(所属領域)  第四領域・公募班員

(氏名)    佐甲靖志

(所属・職名) 大阪大学大学院生命機能研究科

       ナノ生体科学講座・助教授    

(電話)06-6879-4426

FAX06-6879-4427

(E-mail)

sako@phys1.med.osaka-u.ac.jp

URL                    

http://www.phys1.med.osaka-u.ac.jp

(メッセージ)

 細胞内の様々な情報処理に関わる分子が次々に同定され、活性化あるいは不活性化といった分子間の相互作用が明らかになってきています。しかし、ネットワークの各部分がどのような機能(たとえば増幅反応であるとか、適応反応であるとか。)を持っているか、それらがどのように統合されてネットワークの反応ダイナミクス(時間、空間的な反応のパターン)が決定されているか、入力に応じて反応ダイナミクスが変化する仕組みは何か、といった疑問に答えるには、ネットワークの要素と構造の情報に加えて、素過程と全体的応答のダイナミクスを共に定量的に計測し、モデル化することが必要であろうと思います。

 私たちは、細胞内1分子蛍光可視化法を開発して、情報処理反応のダイナミクス・キネティクスを計測しています1。本研究領域では、神経伸長のモデルであるPC12細胞の分化過程において、NGF-Ras-MAPKシステムの情報処理分子反応と細胞動態の関係を明らかにすることを目標としています。ニワトリDRGでは、成長円錐あたり40分子のNGFが結合すれば、成長円錐の変形と伸長が起こります2。これは、神経伸長反応が、大きな反応分子数のゆらぎが存在する条件でも的確に応答し得ることを示唆しています。1分子計測は、反応の定量にすぐれ、反応パラメータの分布やゆらぎの情報を得ることができる計測法ですから、これを利用して神経細胞の情報処理の仕組みを見ていきたいと思います。

 

1) Sako, Y. and Yanagida, T. (2003) Nature Rev. Mol. Cell Biol. 4, SS1-5.

2) Tani, T. et al. (2005) J. Neurosci. 25, 2181-2191.

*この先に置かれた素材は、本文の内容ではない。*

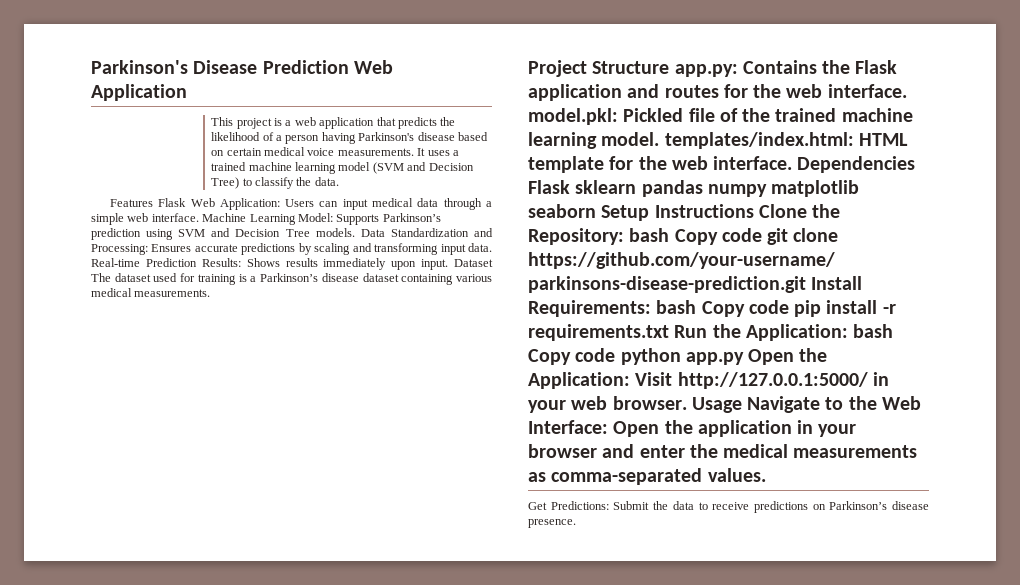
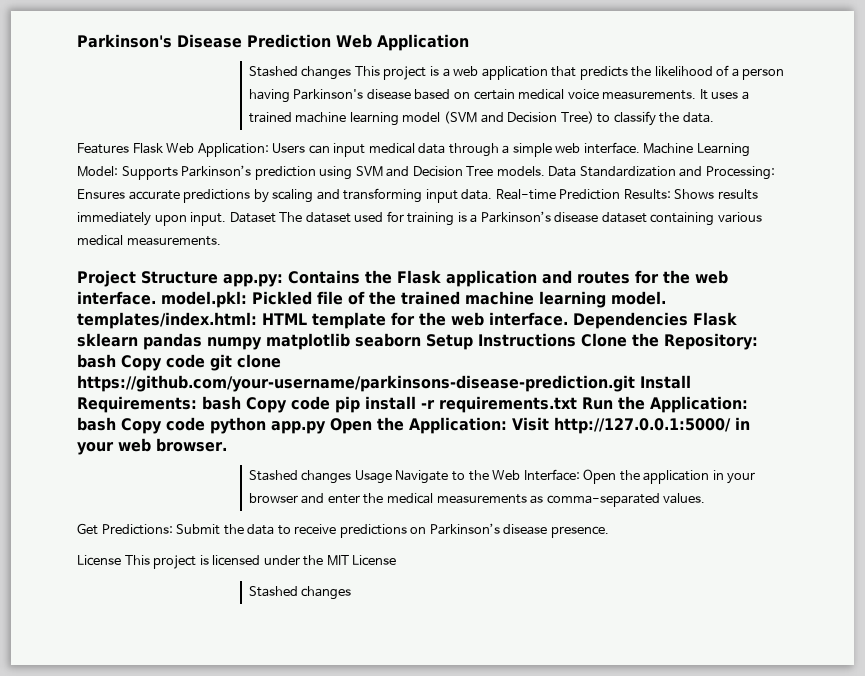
- This project is a web application that predicts the likelihood of a person having Parkinson's disease based on certain medical voice measurements.
+ Stashed changes This project is a web application that predicts the likelihood of a person having Parkinson's disease based on certain medical voice measurements.
- Visit http://127.0.0.1:5000/ in your web browser. Usage Navigate to the Web Interface:
+ Visit http://127.0.0.1:5000/ in your web browser.
+ Stashed changes Usage Navigate to the Web Interface:
+ License This project is licensed under the MIT License
+ Stashed changes

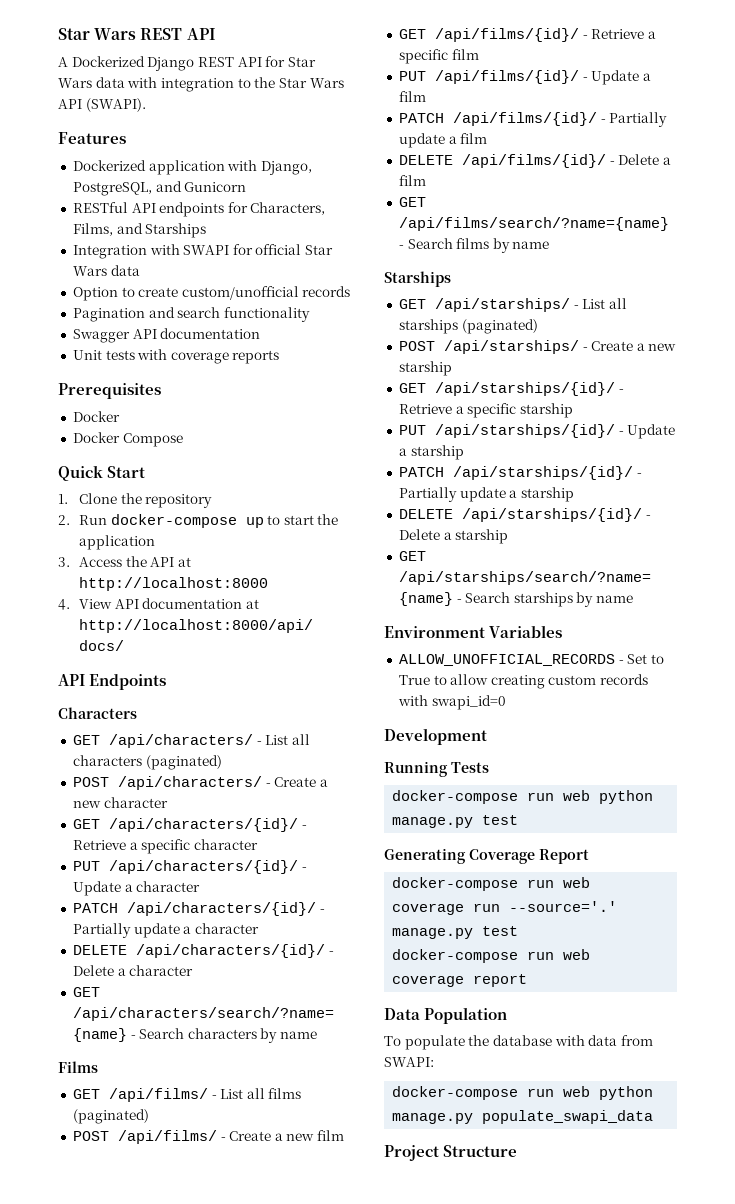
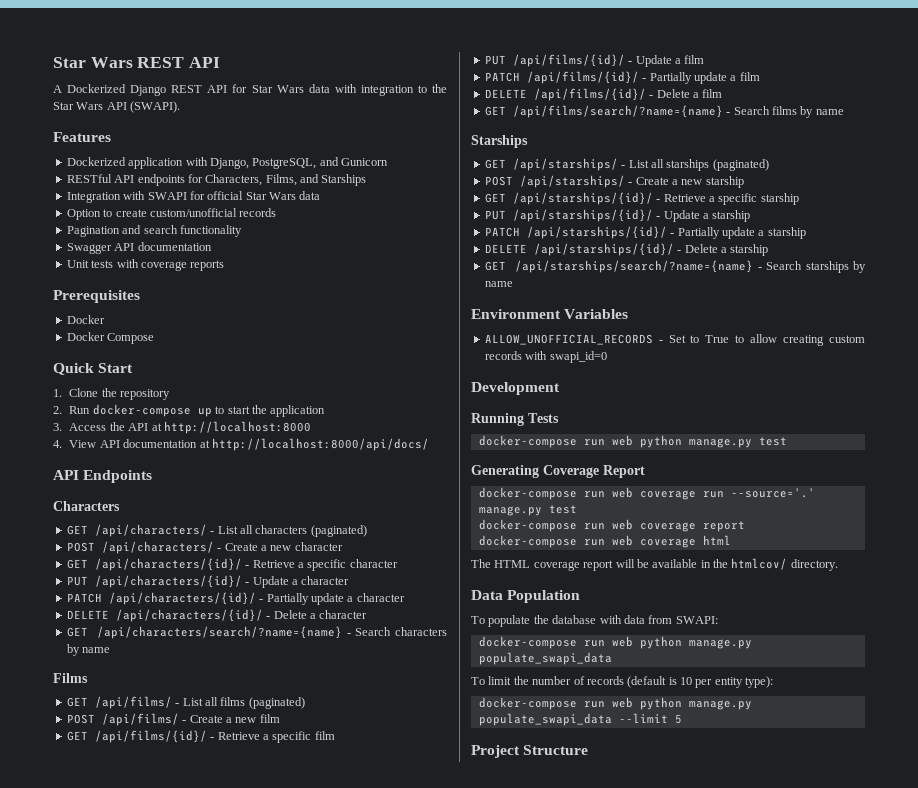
+ docker-compose run web coverage html
+ The HTML coverage report will be available in the htmlcov/ directory.
+ To limit the number of records (default is 10 per entity type):
+ docker-compose run web python manage.py populate_swapi_data --limit 5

(研究室で有する実験技術・リソースとその公開の可能性)

 光学顕微鏡を用いた細胞の可視化・操作の技術、特に細胞内の蛍光1分子計測や光ピンセットによる分子操作に関しては、かなりの経験を持っています。もちろん、精製した蛋白質やDNA分子の機能や構造を1分子計測することもできます。興味があればいつでも実験に来てください。マンパワーはありませんが、マシンタイムはいつでも空いています。(1分子計測は計測よりもデータ処理に遙かに多くの時間がかかりますので。)